- Opening Delimiter -

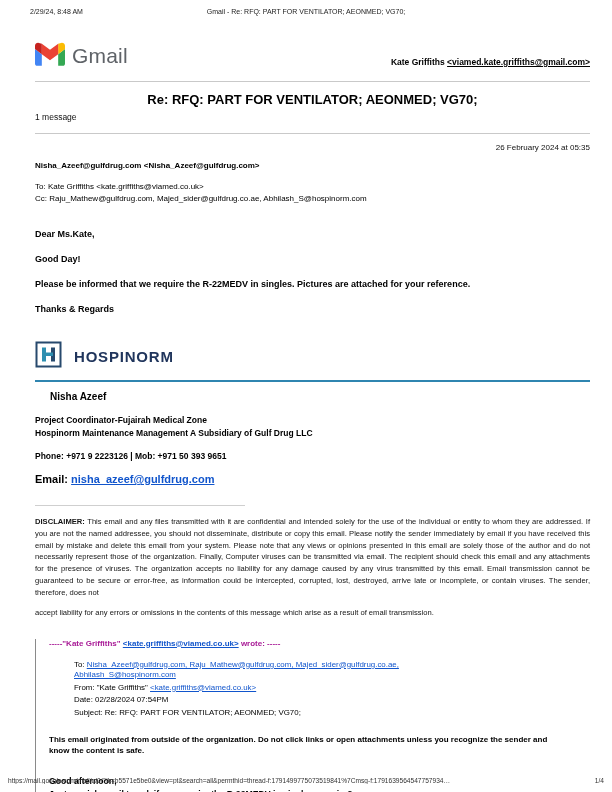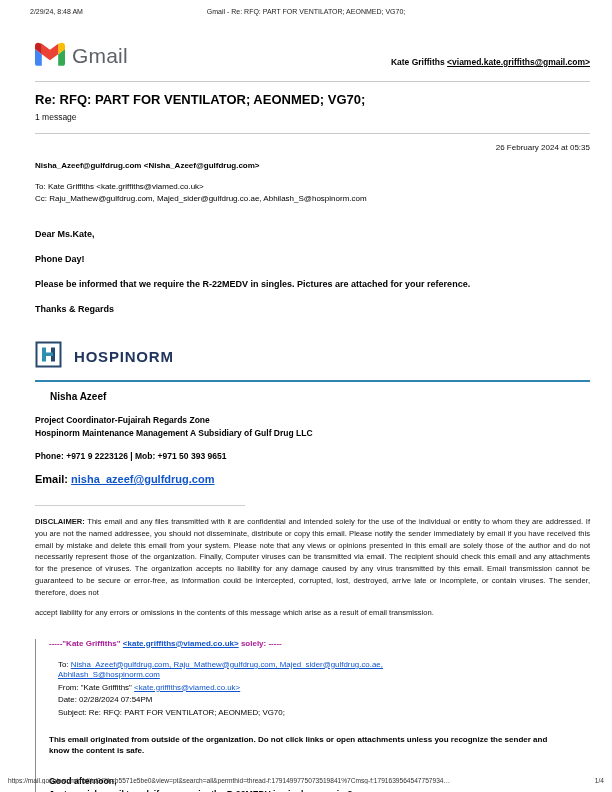--- a/index.html
+++ b/index.html
@@ -25,7 +25,7 @@
   .account-line .acct-email { text-decoration:underline; }
 
   hr.rule { border:0; border-top:1px solid #c9c9c9; margin-top:11px; }
-  .subject-title { margin-top:10px; font-size:13px; font-weight:bold; }
+  .subject-title { margin-top:10px; font-size:13px; font-weight:bold;text-align:center; }
   .msg-count { margin-top:5px; font-size:8.5px; color:#111; }
 
   .msg-header { margin-top:9px; display:flex; justify-content:space-between; font-size:8px; }

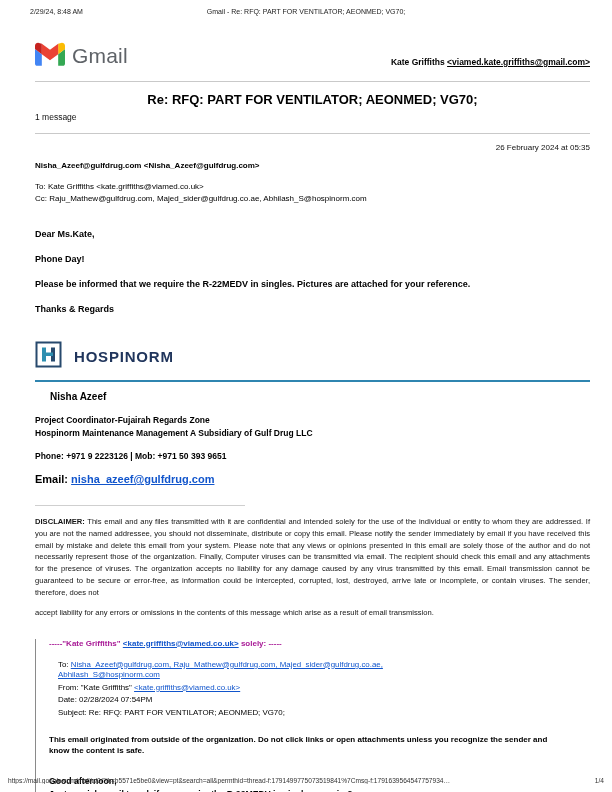--- a/index.html
+++ b/index.html
@@ -113,7 +113,7 @@
   <div class="msg-cc">Cc: Raju_Mathew@gulfdrug.com, Majed_sider@gulfdrug.co.ae, Abhilash_S@hospinorm.com</div>
 
   <div class="body-p first">Dear Ms.Kate,</div>
-  <div class="body-p">Phone Day!</div>
+  <div class="body-p">Good Day!</div>
   <div class="body-p">Please be informed that we require the R-22MEDV in singles. Pictures are attached for your reference.</div>
   <div class="body-p">Thanks &amp; Regards</div>
 

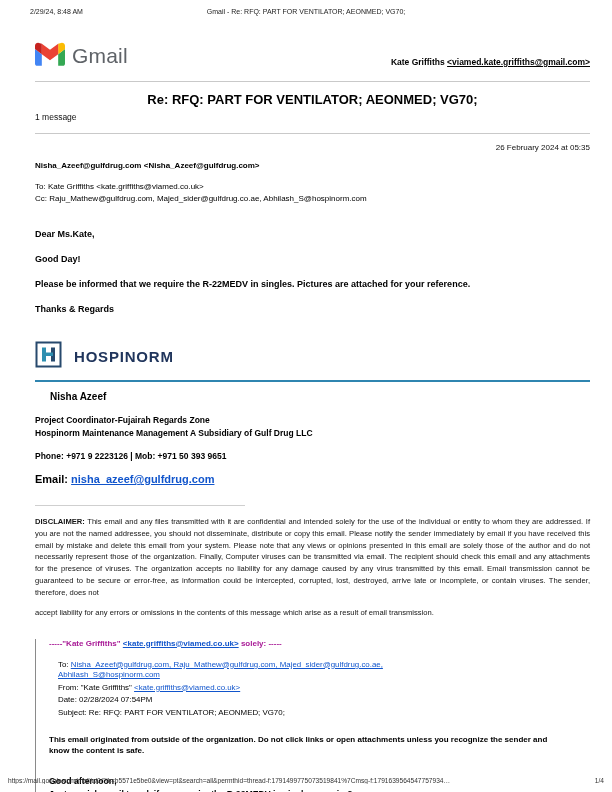--- a/index.html
+++ b/index.html
@@ -132,7 +132,7 @@
   <hr class="sig-rule">
 
   <div class="sig-name">Nisha Azeef</div>
-  <div class="sig-role">Project Coordinator-Fujairah Regards Zone</div>
+  <div class="sig-role">Project Coordinator-Fujairah Medical Zone</div>
   <div class="sig-company">Hospinorm Maintenance Management A Subsidiary of Gulf Drug LLC</div>
   <div class="sig-phone">Phone: +971 9 2223126 | Mob: +971 50 393 9651</div>
   <div class="sig-email">

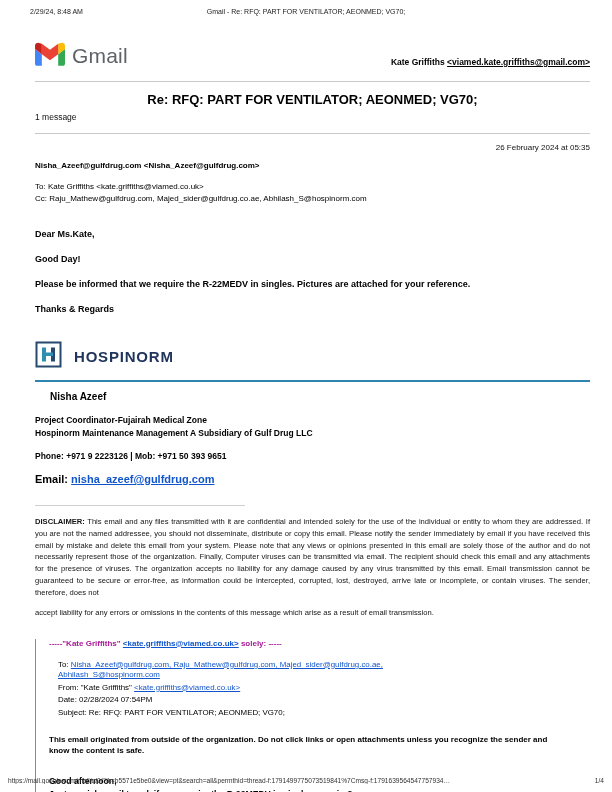--- a/index.html
+++ b/index.html
@@ -148,7 +148,7 @@
 
   <div class="quote-block">
     <div class="quote-head">
-      <span>-----"Kate Griffiths" </span><a class="link">&lt;kate.griffiths@viamed.co.uk&gt;</a><span> solely: -----</span>
+      <span>-----"Kate Griffiths" </span><a class="link">&lt;kate.griffiths@viamed.co.uk&gt;</a><span> wrote: -----</span>
     </div>
     <div class="quote-inner">
       <div class="q-line q-to-line">

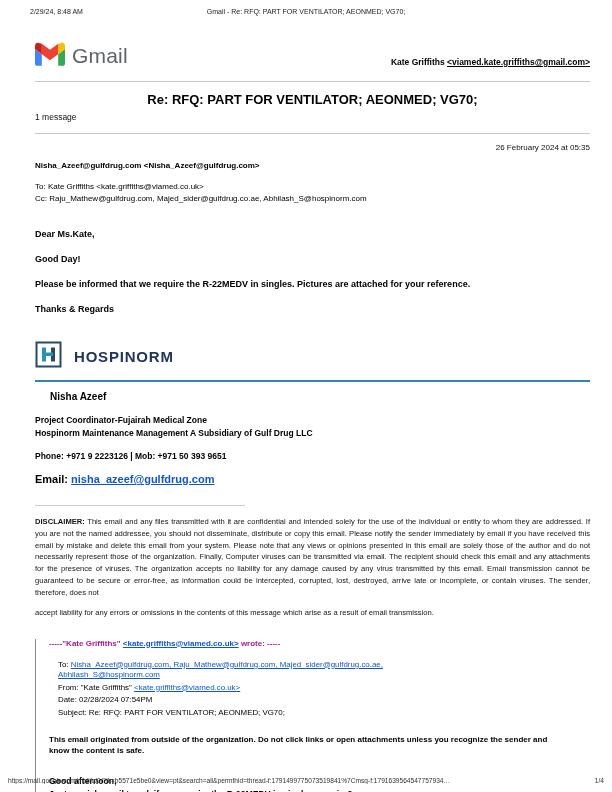--- a/index.html
+++ b/index.html
@@ -55,7 +55,7 @@
 
   .quote-block { margin-top:22px; border-left:1px solid #8a8a8a; padding-left:13px; }
   .quote-head { font-size:8px; font-weight:600; color:#a81a96; }
-  .quote-inner { margin-top:12px; margin-left:9px; font-size:7.9px; line-height:10.5px; }
+  .quote-inner { margin-top:12px; margin-left:25px; font-size:7.9px; line-height:10.5px; }
   .quote-inner .q-line { margin-top:2px; }
   .q-to-line { max-width:400px; }
   .quote-warning { margin-top:16px; font-size:8px; font-weight:bold; line-height:11px; max-width:520px; }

- Closing Delimiter -

The answer must be the data above, repeated exactly, with no pictures.

RESPONSE AREA:
--- a/index.html
+++ b/index.html
@@ -25,7 +25,7 @@
   .account-line .acct-email { text-decoration:underline; }
 
   hr.rule { border:0; border-top:1px solid #c9c9c9; margin-top:11px; }
-  .subject-title { margin-top:10px; font-size:13px; font-weight:bold; }
+  .subject-title { margin-top:10px; font-size:13px; font-weight:bold;text-align:center; }
   .msg-count { margin-top:5px; font-size:8.5px; color:#111; }
 
   .msg-header { margin-top:9px; display:flex; justify-content:space-between; font-size:8px; }

--- a/index.html
+++ b/index.html
@@ -113,7 +113,7 @@
   <div class="msg-cc">Cc: Raju_Mathew@gulfdrug.com, Majed_sider@gulfdrug.co.ae, Abhilash_S@hospinorm.com</div>
 
   <div class="body-p first">Dear Ms.Kate,</div>
-  <div class="body-p">Phone Day!</div>
+  <div class="body-p">Good Day!</div>
   <div class="body-p">Please be informed that we require the R-22MEDV in singles. Pictures are attached for your reference.</div>
   <div class="body-p">Thanks &amp; Regards</div>
 

--- a/index.html
+++ b/index.html
@@ -132,7 +132,7 @@
   <hr class="sig-rule">
 
   <div class="sig-name">Nisha Azeef</div>
-  <div class="sig-role">Project Coordinator-Fujairah Regards Zone</div>
+  <div class="sig-role">Project Coordinator-Fujairah Medical Zone</div>
   <div class="sig-company">Hospinorm Maintenance Management A Subsidiary of Gulf Drug LLC</div>
   <div class="sig-phone">Phone: +971 9 2223126 | Mob: +971 50 393 9651</div>
   <div class="sig-email">

--- a/index.html
+++ b/index.html
@@ -148,7 +148,7 @@
 
   <div class="quote-block">
     <div class="quote-head">
-      <span>-----"Kate Griffiths" </span><a class="link">&lt;kate.griffiths@viamed.co.uk&gt;</a><span> solely: -----</span>
+      <span>-----"Kate Griffiths" </span><a class="link">&lt;kate.griffiths@viamed.co.uk&gt;</a><span> wrote: -----</span>
     </div>
     <div class="quote-inner">
       <div class="q-line q-to-line">

--- a/index.html
+++ b/index.html
@@ -55,7 +55,7 @@
 
   .quote-block { margin-top:22px; border-left:1px solid #8a8a8a; padding-left:13px; }
   .quote-head { font-size:8px; font-weight:600; color:#a81a96; }
-  .quote-inner { margin-top:12px; margin-left:9px; font-size:7.9px; line-height:10.5px; }
+  .quote-inner { margin-top:12px; margin-left:25px; font-size:7.9px; line-height:10.5px; }
   .quote-inner .q-line { margin-top:2px; }
   .q-to-line { max-width:400px; }
   .quote-warning { margin-top:16px; font-size:8px; font-weight:bold; line-height:11px; max-width:520px; }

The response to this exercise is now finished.